“是,娘娘。”
东宫御书房内。
“太子殿下,归海烈将军回来了,正在殿外侯着呢!”常公公带着一丝忧色道。
祁挑了挑眉:“这么快便回来了?他什么时候回来的?”
“回殿下,归海将军到皇城刚二天。”
祁略一沉吟:“今天什么日子?”
“回太子,今天是五月十五。”
祁勾起一抹淡淡的笑意,放下手中奏折:“怪不得,快请归海将军。”
“奴才遵旨。”常公公说着,恭身退了下去。
没一会,便见一身材强壮高大的男人进了来,此人一脸威仪,浓眉大眼,双鬓带着一丝斑白,却是容光焕发,甚是威武。
“末将叩见太子殿下!”归海烈说着便跪下了地。
“爱卿请起。”
“谢太子殿下。”
祁手往旁一迎:“归海将军请坐下说话。”
归海烈看了一眼旁坐,拱手道:“殿下,末将有罪,请殿下责罚!”
祁挑了挑眉:“归海将军何罪之有?”
“殿下,末将教女无方,致使兰儿做出那等事情,末将愧疚不已,请殿下责罚!”说着,归海烈又跪了下来。

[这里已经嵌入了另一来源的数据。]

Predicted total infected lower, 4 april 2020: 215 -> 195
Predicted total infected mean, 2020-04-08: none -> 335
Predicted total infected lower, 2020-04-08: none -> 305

祁眸里掠过一抹异样,淡淡一笑:“想必将军,到冷宫去了吧?”
归海烈一凛,点了点头:“是的,末将到冷宫里看了一眼,兰儿她自小便缺乏管教,性格嚣张拓拨,无人能治,末将为此没少责罚过她,现在竟然做出此等丑事,末将只觉对不起大周王朝!但请殿下念在兰儿年轻,未熟世事,末将愿代兰儿接受责罚!望殿下明鉴!”
祁轻轻一笑,这个归海烈,到底是袒护女儿,归海苜兰被打入冷宫,他愿代为受之,呵,这不是荒天下之大谬吗:“归海将军言重了,归海将军乃是国之栋梁,再加之此事不是归海将军所犯,又岂可有父亲代女受责的之举。归海将军还请起来,有事慢慢商议。”
见祁将自己的话反驳回去,归海烈微微一凛,抱拳道:“殿下,末将明白兰儿所犯下的是死罪,论罪当斩,但殿下没有将兰儿斩首,便证明殿下对兰儿还有一丝牵念之情,殿下,若是还牵念着兰儿,那何不给兰儿一个改过的机会?若殿下开恩,末将定当好好劝教她,以后断不会再犯了。望殿下开恩。”
祁挑了挑眉,端起茶盏轻轻抿了一口,这个归海烈,果然是快人快语。
见祁良久的不说话,归海烈急了:“殿下,兰儿她自小骄生惯养,冷宫之地阴森寒冷,兰儿是断断捱不住的,殿下,如果你气还未消的话,那便治末将的罪吧,还请殿下饶兰儿一命!”
祁放下茶盏,看向归海烈:“归海将军言重了,既然归海将军快人快语实话实说,本太子也明说了罢。归海苜兰此般罪行,不止一次了,归海将军素有铁面无私之称,归海苜兰所犯之罪,已然足够斩她两次,本太子乃念将军之情,只是将她贬到冷宫里去,现在她才进冷宫不到半月便放出来,敢问将军,本太子之威,何在?”